I looked-up the take-off times for the lost bombers and most seemed to be between about 18:30 and 19:00; the only returning bomber (combat-damaged and crashing) that I have a time for came down near the East Anglian coast at 02:45 so I’m guessing the average time in the air for the operation would have been about 7 to 7.5 hours. The total ‘hours’ for the raid therefore would have been about 2250 hours and would only result in the need for four base-service overhauls (even if all of the bombers had had long service careers before this, which they wouldn’t)!
I also looked-up the total hours for the lost Lancaster bombers (I don’t have figured for the Halifaxes or Stirlings):
Lancaster III ED490 – 9 Squadron (21/01/1943) – 7 Operations: 42 hours
Lancaster I W4829 – 44 Squadron (??/12/1942)
Lancaster III ED423 -50 Squadron (20/12/1942)
Lancaster III ED592 – 50 Squadron – 38 hours
Lancaster I R5894 – 57 Squadron
Lancaster I W4920 – 61 Squadron – 8 hours
Lancaster I W4825 – 97 Squadron
Lancaster I W4361 – 103 Squadron (??/11/1942) – 194 hours
Lancaster I W4880 – 103 Squadron (??/02/1943) – 35 hours
I make that nine, not seven, Lancasters?
Only four men, all injured in a crash-landing returning to base at Waddington in Lancaster ED490, survived from any of these lost Lancasters; in every other Lancaster the whole crew was killed.

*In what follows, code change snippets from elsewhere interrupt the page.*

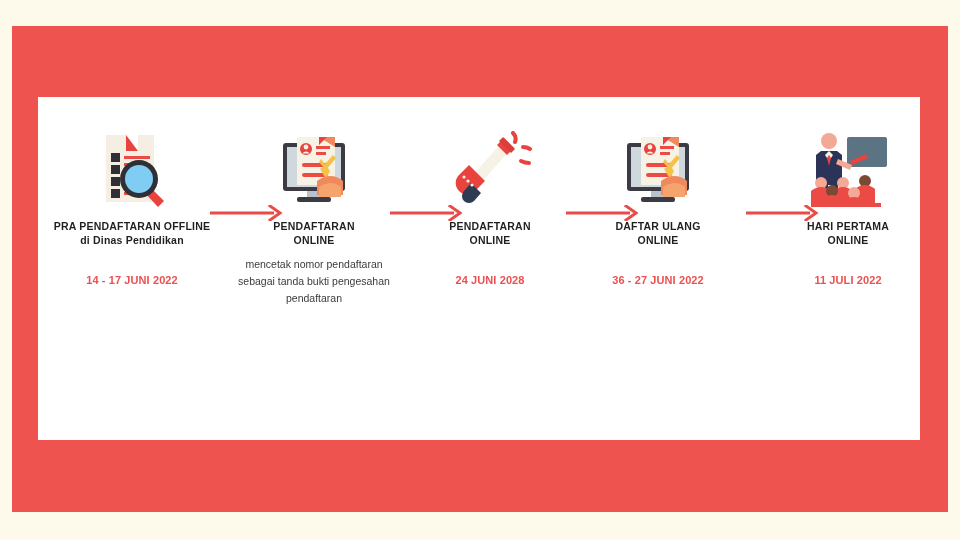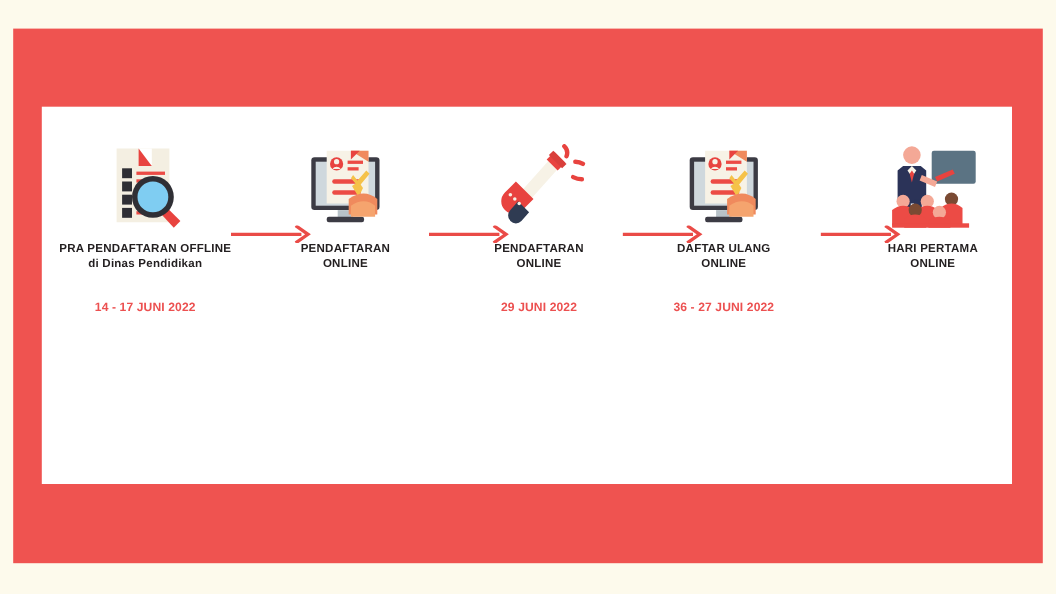"mencetak nomor pendaftaran" div.step-note { html: none -> <div>mencetak nomor pendaftaran sebagai tanda bukti pengesahan pendaftaran</div> }
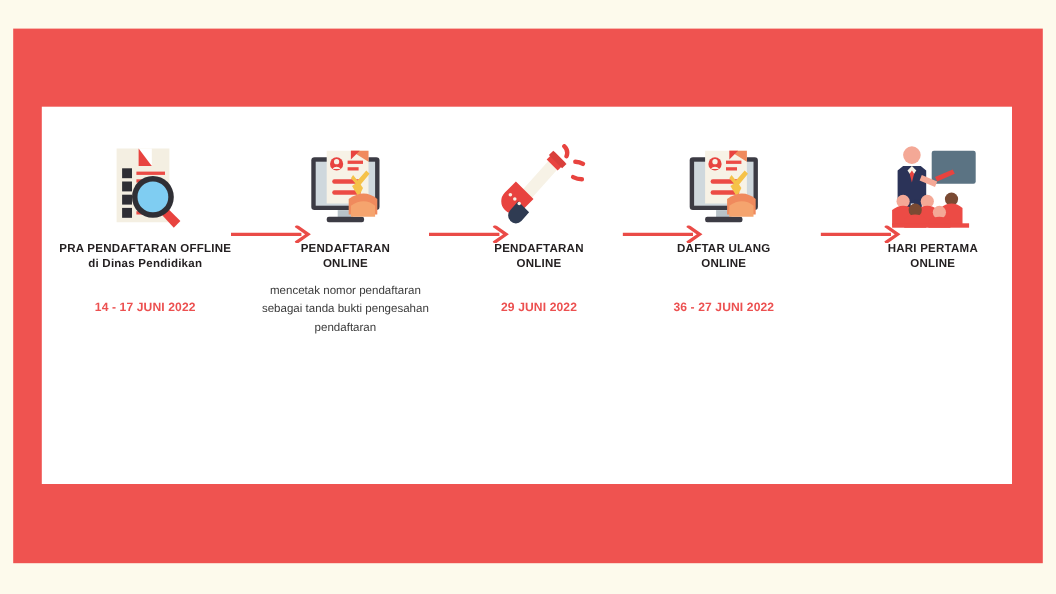"29 JUNI 2022" div.step-date { text: 29 JUNI 2022 -> 24 JUNI 2028 }
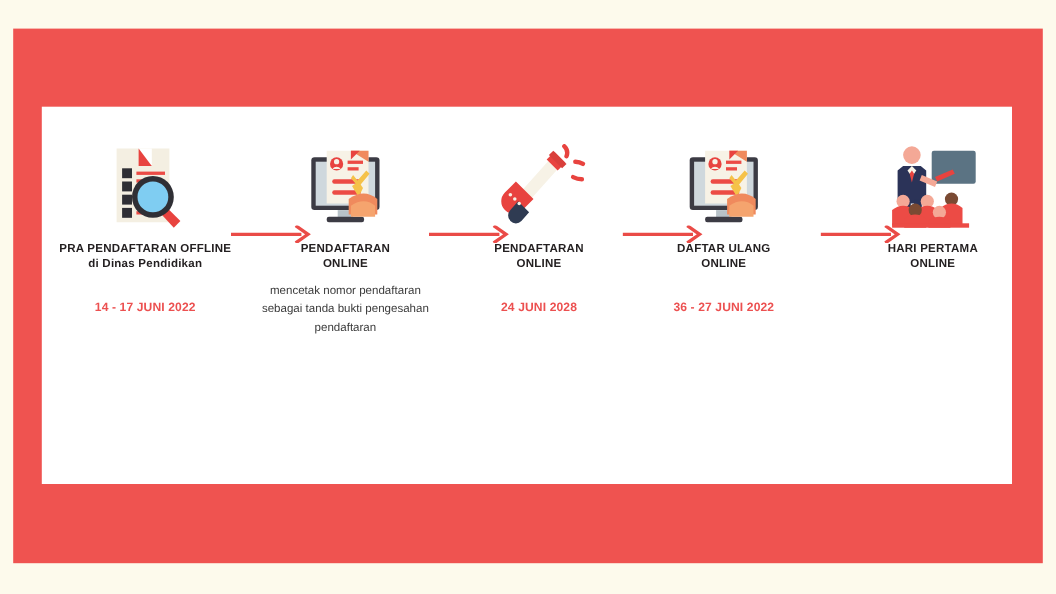"11 JULI 2022" div.step-date { html: none -> <div>11 JULI 2022</div> }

By: Creaking Door - 2nd March 2018 at 11:00
So did Lancasters have a similar at base service requirement?
Actually, I was wrong about the ‘base-service’ interval for the Lancaster; it was only 500 hours.
Apart from this base-service all other maintenance would be carried out on the Bomber Command stations themselves. There would often only be a single large hangar capable of taking two bombers; all other routine servicing would be done in the open, whatever the weather!
According to ‘Lancaster at War’ AVRO had there own base workshops at Brace-Bridge Heath and Langar. Base-servicing was also done at the LMS railway workshops at Derby.
By: Arabella-Cox - 2nd March 2018 at 10:56
I don’t know whether it is still in place, but when NX611 “Just Jane” was parked up at Blackpool, there was a data plate attached to a bulkhead in the cockpit with a serial number from an altogether different aeroplane. TW*** comes to mind but it was a long time ago.
By: Spitzfeuer - 2nd March 2018 at 10:54
There used to be this Heinkel He 111H-23 on display at RAF Hendon which is a later wartime model that got simplified in many details. Some parts considered not vital were even left out to ease production.
By: Creaking Door - 2nd March 2018 at 10:48
Actually, I think the nose section retained the serial number identity on Bomber Command aircraft, particularly if there were significant unofficial emblems painted on it. Ironic considering the official serial number was only ever displayed on the rear fuselage.